| Exercise |
Among the entries below, count the lines holding the string "cursor". Respond with the number alone.

| Data to examine |
◆ ◆ ◆

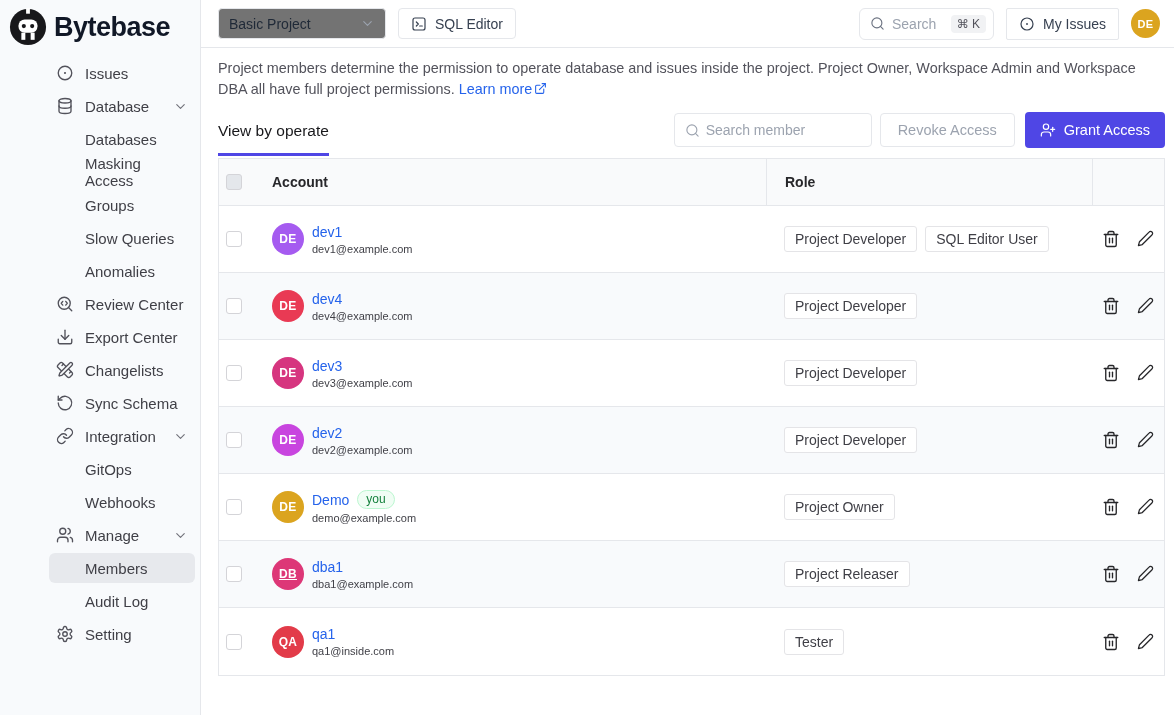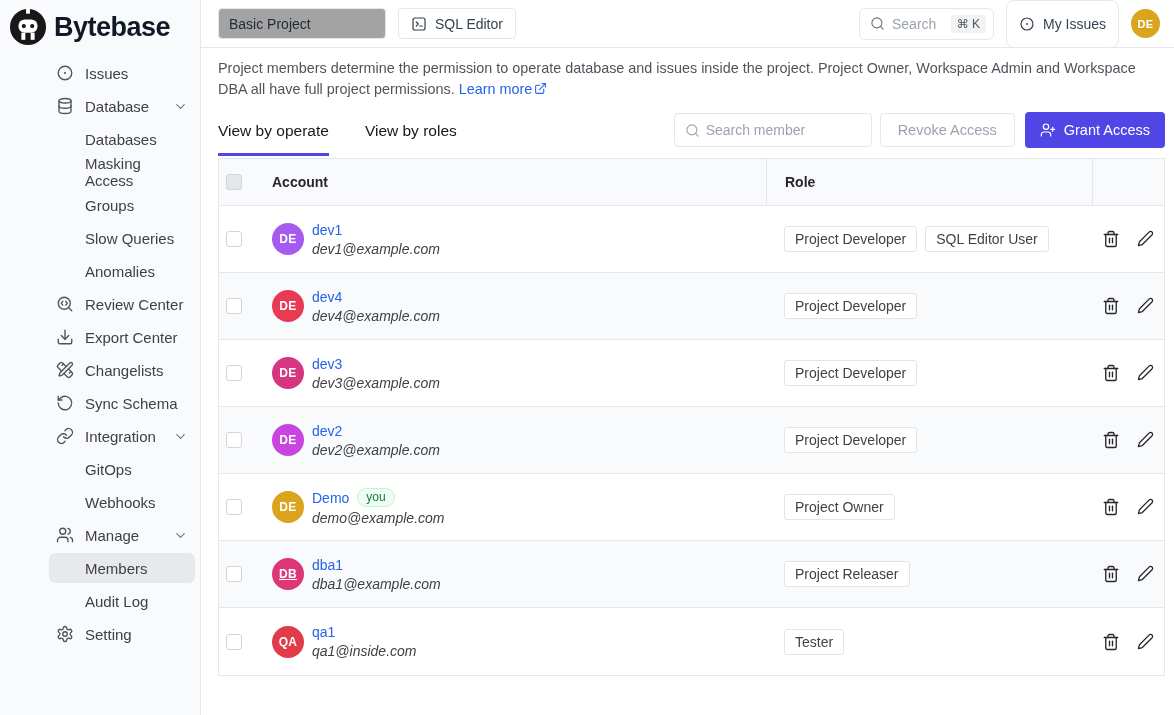--- a/index.html
+++ b/index.html
@@ -21,7 +21,7 @@
 
   
   .topbar { position:absolute; left:201px; top:0; width:973px; height:48px; background:#fff; border-bottom:1px solid #e5e7eb; display:flex; align-items:center; padding:0 14px 0 17px; gap:12px; }
-  .select-box { width:168px; height:31px; border:1px solid #e5e7eb; border-radius:4px; display:flex; align-items:center; padding:0 10px; font-size:14px; color:#1f2937; background:#a3a3a3; cursor:pointer; }
+  .select-box { width:168px; height:31px; border:1px solid #e5e7eb; border-radius:4px; display:flex; align-items:center; padding:0 10px; font-size:14px; color:#1f2937; background:#737373; cursor:pointer; }
   .select-box .chev { margin-left:auto; width:15px; height:15px; color:#9ca3af; display:inline-flex; }
   .btn-plain { height:31px; border:1px solid #e5e7eb; border-radius:4px; background:#fff; display:flex; align-items:center; gap:8px; padding:0 12px; font-size:14px; color:#374151; cursor:pointer; }
   .btn-plain .bicon { width:16px; height:16px; display:inline-flex; color:#374151; }

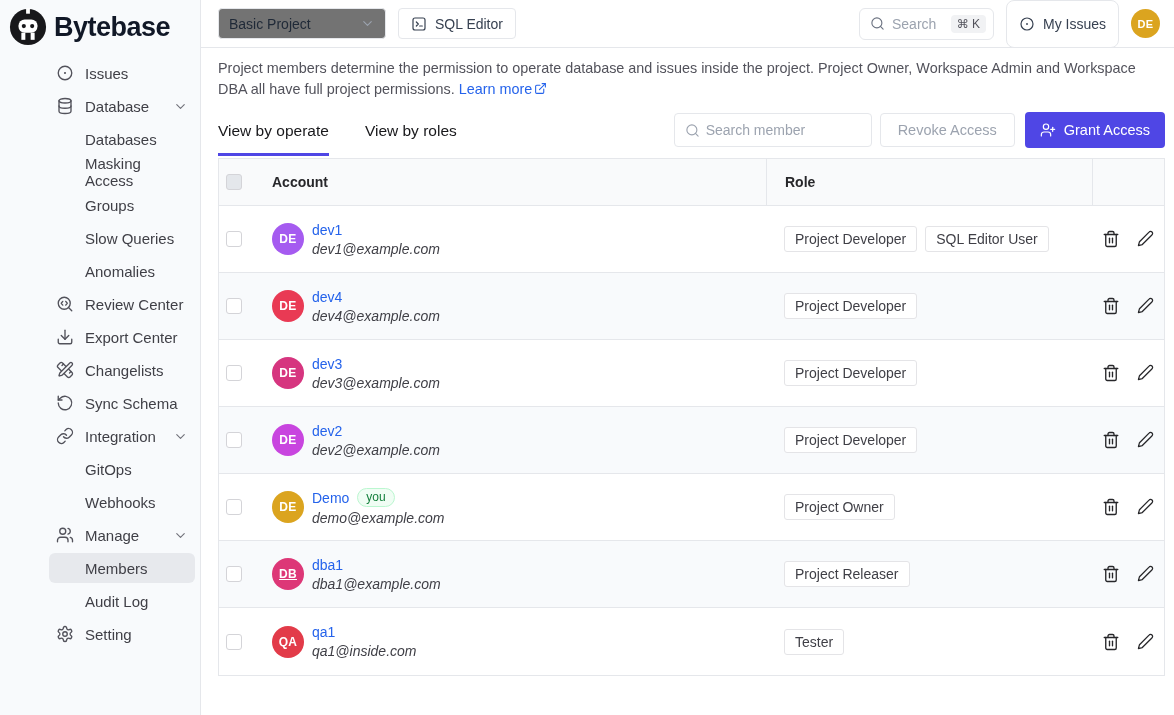--- a/index.html
+++ b/index.html
@@ -30,7 +30,7 @@
   .searchbar .bicon { width:15px; height:15px; color:#6b7280; display:inline-flex; }
   .searchbar .ph { font-size:14px; color:#9ca3af; }
   .searchbar kbd { margin-left:auto; background:#f1f2f4; border-radius:4px; font-family:"Liberation Sans","DejaVu Sans",sans-serif; font-size:12px; color:#52525b; padding:2px 6px; }
-  .my-issues { height:48px; border-radius:8px; }
+  .my-issues { height:32px; border-radius:2px; }
   .avatar { width:29px; height:29px; border-radius:50%; color:#fff; font-size:11px; font-weight:700; display:flex; align-items:center; justify-content:center; cursor:pointer; letter-spacing:0.3px; }
 
   

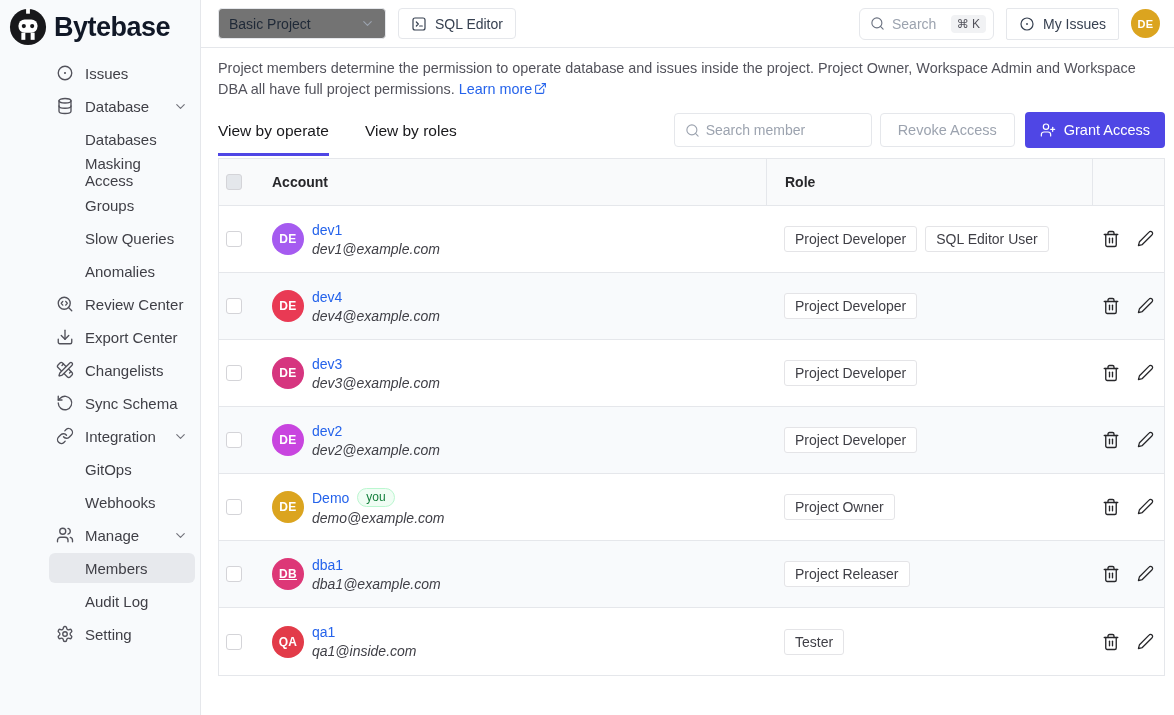--- a/index.html
+++ b/index.html
@@ -352,7 +352,6 @@
     <div class="tabs-row">
       <div class="tabs">
         <div class="tab active">View by operate</div>
-        <div class="tab">View by roles</div>
       </div>
       <div class="tools">
         <div class="member-search">

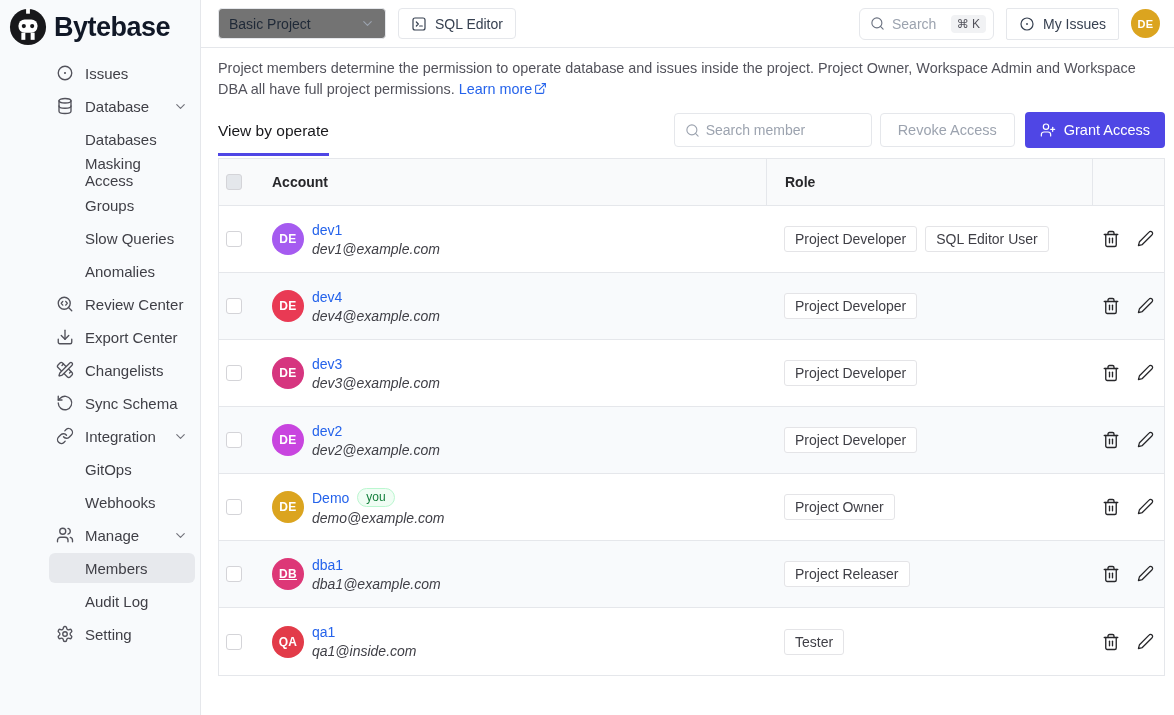--- a/index.html
+++ b/index.html
@@ -70,7 +70,7 @@
   .u-nameline { display:flex; align-items:center; gap:8px; }
   .u-name { font-size:14px; color:#2563eb; text-decoration:none; cursor:pointer; }
   .you-badge { font-size:12px; color:#15803d; background:#f0fdf4; border:1px solid #bbf7d0; border-radius:999px; padding:1px 8px; line-height:15px; }
-  .u-email { font-size:14px; color:#3f3f46;font-style:italic; }
+  .u-email { font-size:11px; color:#3f3f46; }
   .chip { border:1px solid #e4e4e7; background:#fff; border-radius:3px; padding:4px 10px; font-size:14px; color:#3f3f46; white-space:nowrap; }
   .act-btn { width:18px; height:18px; display:inline-flex; color:#27272a; background:none; border:none; cursor:pointer; padding:0; }
 </style>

◆ ◆ ◆

| Task solution |
6